TL;DR: Bimonthly fire drills all year, simulating 150% of last year's BFCM load. Tests so massive we ran them at night and coordinated with YouTube. Each test exposed bottlenecks—Kafka, memory, timeouts—that we fixed and revalidated. We didn't stop until the infrastructure performed under extreme load.
Black Friday Cyber Monday (BFCM) weekend is the ultimate test of Shopify's infrastructure. Millions of merchants and tens of millions of buyers depend on us during the biggest four days of the year.
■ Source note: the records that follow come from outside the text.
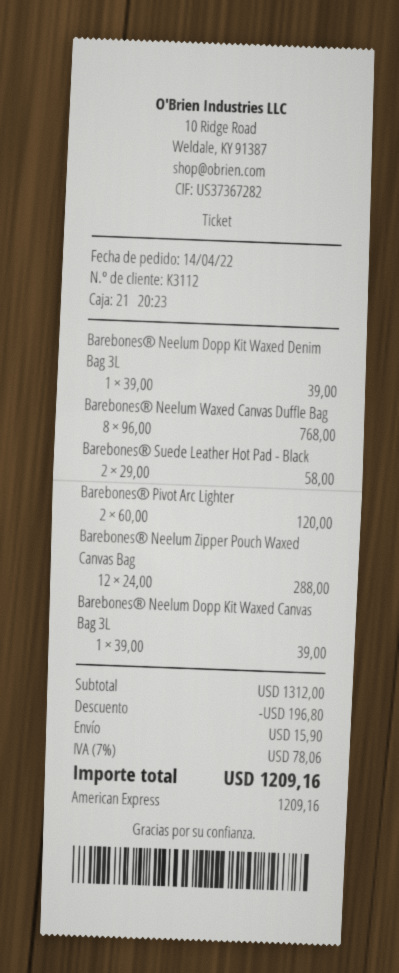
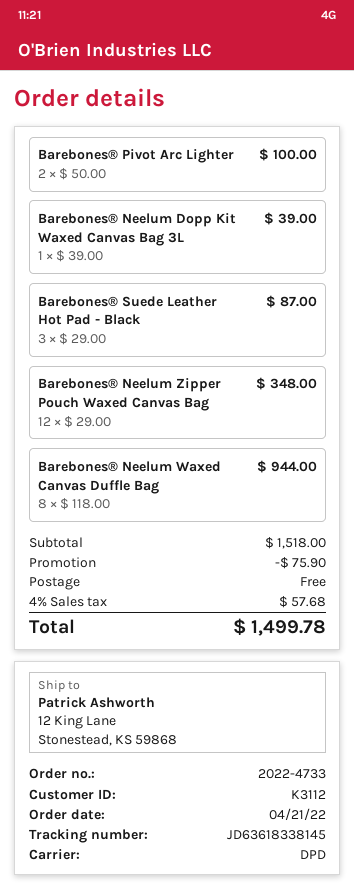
order date: 2022-04-14 -> 2022-04-21
Barebones® Neelum Dopp Kit Waxed Denim Bag 3L: 1 x 39.00 = 39.00 -> none
Barebones® Neelum Waxed Canvas Duffle Bag: 8 x 96.00 = 768.00 -> 8 x 118.00 = 944.00
Barebones® Suede Leather Hot Pad - Black: 2 x 29.00 = 58.00 -> 3 x 29.00 = 87.00
Barebones® Pivot Arc Lighter: 2 x 60.00 = 120.00 -> 2 x 50.00 = 100.00
Barebones® Neelum Zipper Pouch Waxed Canvas Bag: 12 x 24.00 = 288.00 -> 12 x 29.00 = 348.00
subtotal: 1312.00 -> 1518.00
discount: 196.80 -> 75.90
shipping: 15.90 -> 0.00
tax: 7% = 78.06 -> 4% = 57.68
total: 1209.16 -> 1499.78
In 2024, we broke multiple performance records: 57.3 PB of data, 10.5 trillion database queries, 1.19 trillion edge requests, and 1.17 trillion database writes. We peaked at 284 million requests per minute on edge and 80 million on app servers, pushing 12TB per minute on Black Friday alone. Now, this level of traffic is just a regular day for Shopify.
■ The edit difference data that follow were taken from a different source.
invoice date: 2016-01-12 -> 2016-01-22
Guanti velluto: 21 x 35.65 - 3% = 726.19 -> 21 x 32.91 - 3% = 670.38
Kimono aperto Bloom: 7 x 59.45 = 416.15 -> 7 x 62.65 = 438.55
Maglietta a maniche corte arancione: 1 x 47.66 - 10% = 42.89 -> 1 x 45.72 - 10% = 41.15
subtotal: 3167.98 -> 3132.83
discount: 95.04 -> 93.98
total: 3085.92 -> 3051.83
Of course, this year is going to be even bigger. To handle the traffic tsunami coming our way, we’ve rebuilt our BFCM readiness program from the ground up.
Benjamin Franklin once said, “By failing to prepare, you are preparing to fail.” This is how we’ve been preparing all year to succeed in the Super Bowl of commerce.
Building year-round resilience
Our BFCM prep started in March with capacity planning and a multi-region strategy on Google Cloud. Reliability is year-round work. We don't use BFCM as a release deadline—every architectural change and migration happens months before that critical window.
Three parallel workstreams run simultaneously during our prep:
-
Capacity planning: We model traffic patterns from historical data and merchant growth, submitting our estimates to our cloud providers so they don’t run out of cloud. This planning defines how much infrastructure we need and where we need it geographically.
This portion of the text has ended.